Once established, the atmosphere of this dark tale gets thick and stays that way until the credit roll. It takes its time and takes pains to let you know that you will not be expected to empathise with any of the characters you will encounter, including the protagonist. This is a deliberate choice on the part of writer Leah Saint Marie and director Mercedes Bryce Morgan. They want to keep their audiences engaged at a distance, witnesses to a life where the sexual pulses louder than heartbeats and when someone gets paranoid about others' motivations along those lines they might well be bang on.

This is a world of polished oak panelling, magic hour light through windows and rainy day exteriors, a kind of X-Files episode of Autumn temperatures and growling horror movie scoring. While that might sound appealing it is at odds with the development of a story that involves no chance to feel for anyone you meet in it. If you think Johnny's biting and scratching and screaming are like the horror of a child at the sight of the ways of the world the way they were in Oskar Mazerath's Nazi Germany in The Tin Drum, his violence feels more feral than self defensive.

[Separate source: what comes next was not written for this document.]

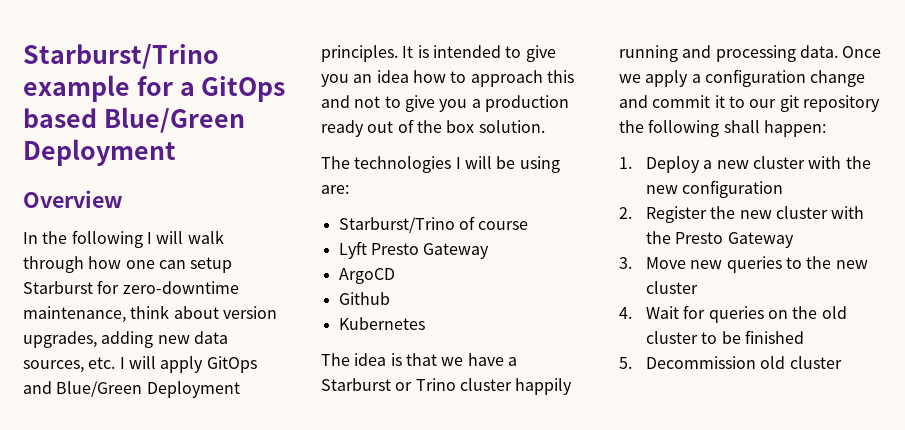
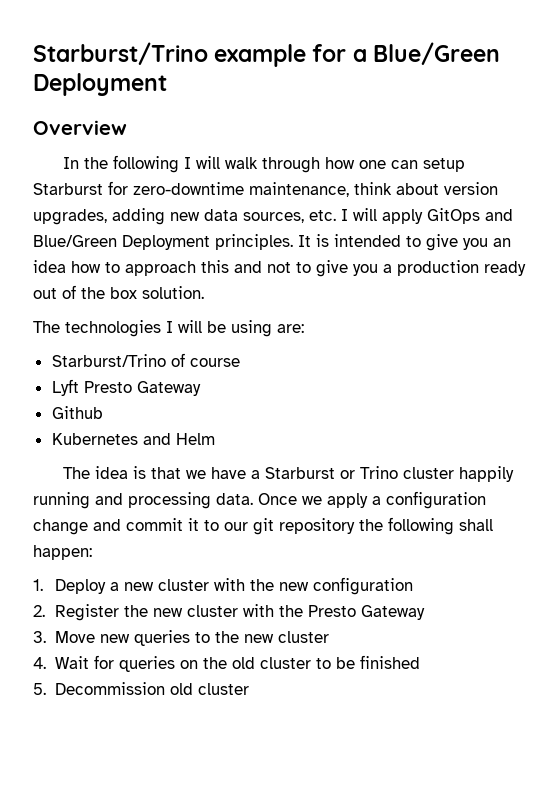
[201,76,286,102] [23,108,97,128] GitOps based -> (367, 55) none
[338,268,395,284] // ArgoCD -> (201, 388) none
(425, 323) none -> [142,433,215,445] and Helm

I'd argue that this, too, is intentional. The problem is that if you are going to have a crack at subverting the expectations of a thriller you'd better have a payoff that says something you care about. That's where this beautifully produced and performed piece flunks. It's not that we are easy with the conclusions we come to it's more that they might as well have happened.

Is it Morgan Saylor's fault that she overacts until what charisma she began with has eroded buy the middle act? Is Kat Foster starting on 10 as the crazy jealous mother, telescoping the rest of the film, too richly baked? It's writing and direction that fail to provide the texture that might make us doubt our own judgement and shift our loyalties that prevent us from staying on our side of the cordon. Pity.



Currently on Shudder.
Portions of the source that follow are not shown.